■ PROBLEM DETAILS:
Exact copy, pictures excluded: print the lines from the one with "2015-06-01 | UTILIZADO: 4.137,8 -> 4.137,6" through the final line of the records.

■ DATA RECORDS:
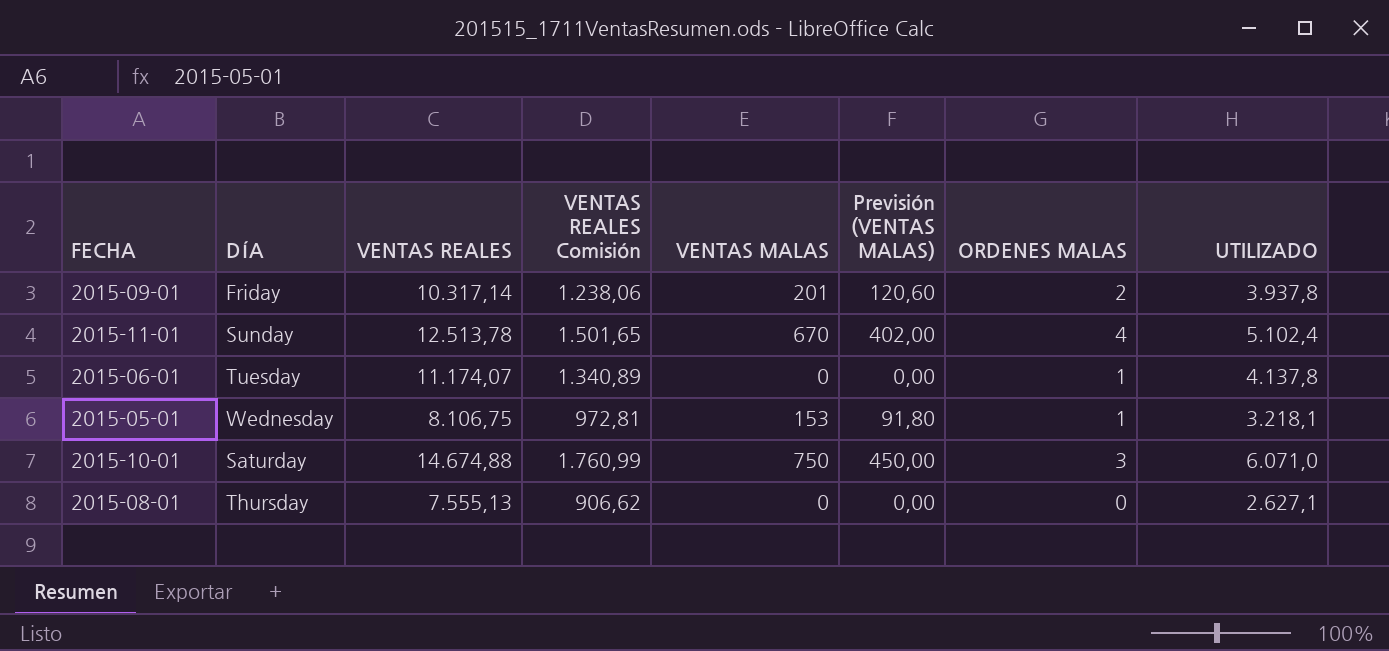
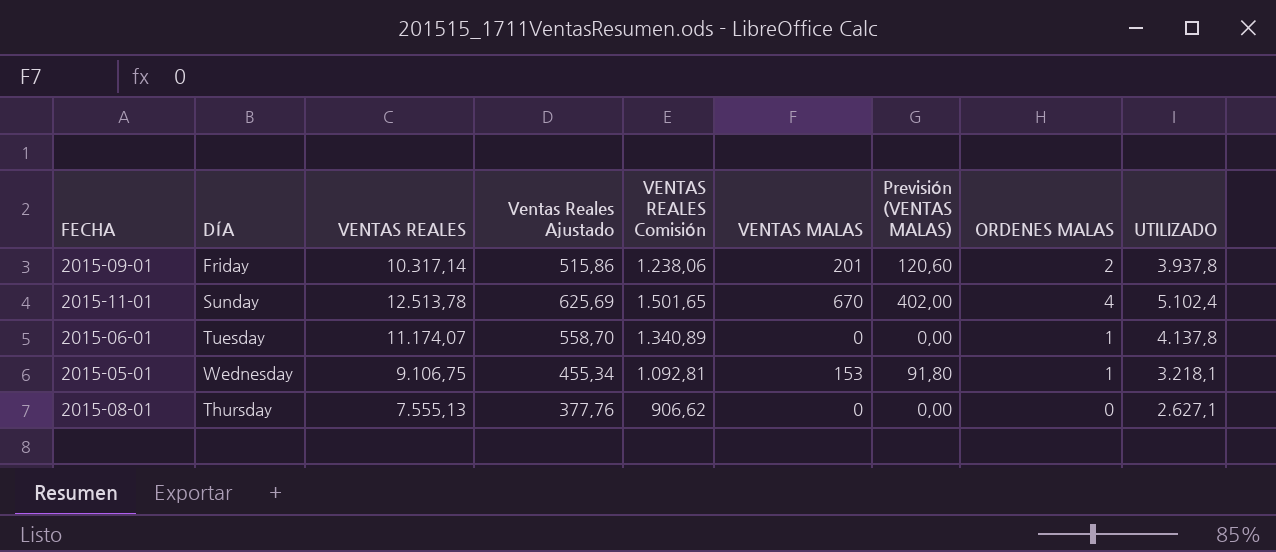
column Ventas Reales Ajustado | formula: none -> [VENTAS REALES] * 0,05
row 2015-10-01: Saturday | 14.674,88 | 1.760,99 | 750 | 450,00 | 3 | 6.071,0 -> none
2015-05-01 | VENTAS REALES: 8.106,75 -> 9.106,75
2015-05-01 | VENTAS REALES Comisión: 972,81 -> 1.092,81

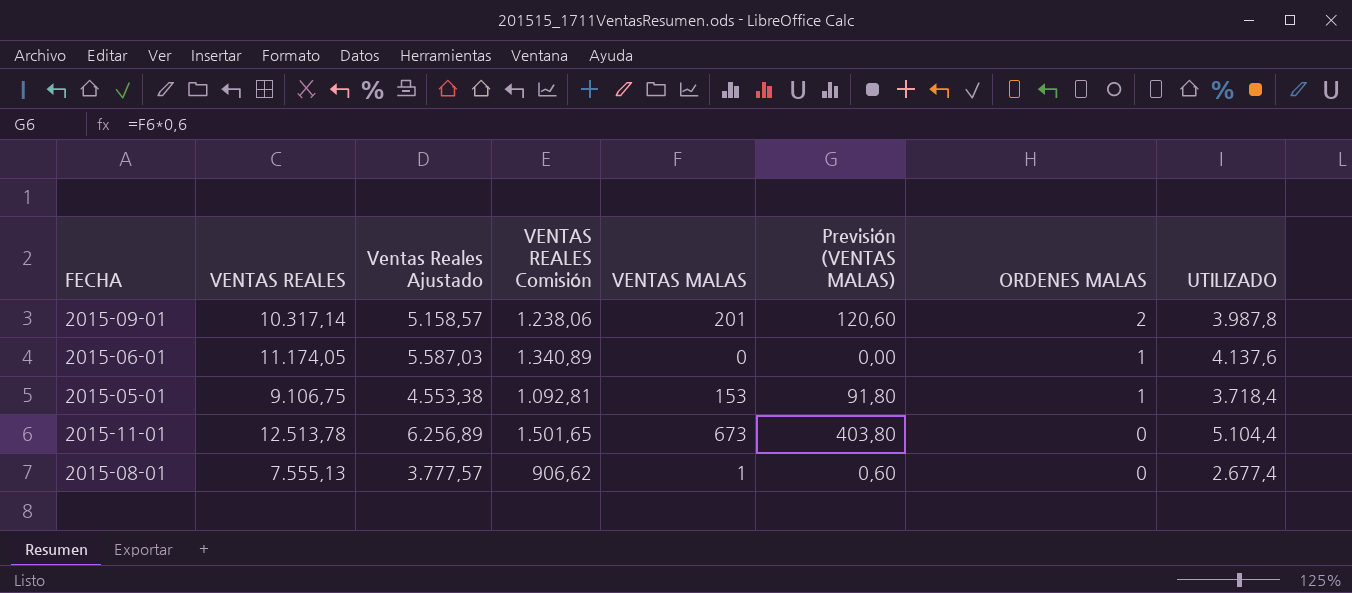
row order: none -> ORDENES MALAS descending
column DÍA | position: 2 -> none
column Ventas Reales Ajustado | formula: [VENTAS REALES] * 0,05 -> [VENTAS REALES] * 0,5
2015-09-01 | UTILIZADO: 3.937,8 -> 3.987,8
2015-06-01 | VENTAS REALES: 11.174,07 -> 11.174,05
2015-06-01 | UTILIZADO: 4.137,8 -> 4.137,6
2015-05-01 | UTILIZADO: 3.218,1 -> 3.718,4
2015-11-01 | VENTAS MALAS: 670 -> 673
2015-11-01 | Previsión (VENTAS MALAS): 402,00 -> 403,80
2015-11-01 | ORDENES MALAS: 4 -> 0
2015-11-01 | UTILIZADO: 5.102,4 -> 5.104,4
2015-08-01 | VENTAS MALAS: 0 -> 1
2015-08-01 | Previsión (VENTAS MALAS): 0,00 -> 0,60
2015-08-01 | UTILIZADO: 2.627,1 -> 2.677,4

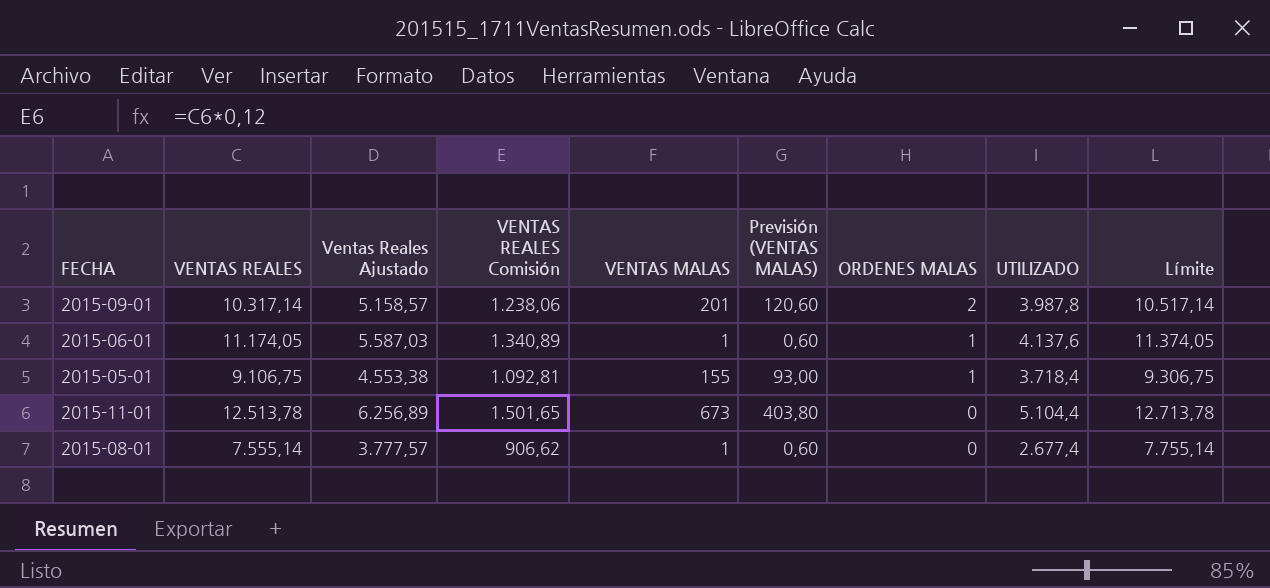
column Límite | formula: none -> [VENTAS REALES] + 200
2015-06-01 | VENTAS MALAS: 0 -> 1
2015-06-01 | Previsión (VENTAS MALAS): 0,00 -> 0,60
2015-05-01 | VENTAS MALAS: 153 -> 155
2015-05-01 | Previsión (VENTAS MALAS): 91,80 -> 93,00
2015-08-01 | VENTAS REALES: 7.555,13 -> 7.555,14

■ EXERCISE ANSWER:
2015-06-01 | UTILIZADO: 4.137,8 -> 4.137,6
2015-05-01 | UTILIZADO: 3.218,1 -> 3.718,4
2015-11-01 | VENTAS MALAS: 670 -> 673
2015-11-01 | Previsión (VENTAS MALAS): 402,00 -> 403,80
2015-11-01 | ORDENES MALAS: 4 -> 0
2015-11-01 | UTILIZADO: 5.102,4 -> 5.104,4
2015-08-01 | VENTAS MALAS: 0 -> 1
2015-08-01 | Previsión (VENTAS MALAS): 0,00 -> 0,60
2015-08-01 | UTILIZADO: 2.627,1 -> 2.677,4

column Límite | formula: none -> [VENTAS REALES] + 200
2015-06-01 | VENTAS MALAS: 0 -> 1
2015-06-01 | Previsión (VENTAS MALAS): 0,00 -> 0,60
2015-05-01 | VENTAS MALAS: 153 -> 155
2015-05-01 | Previsión (VENTAS MALAS): 91,80 -> 93,00
2015-08-01 | VENTAS REALES: 7.555,13 -> 7.555,14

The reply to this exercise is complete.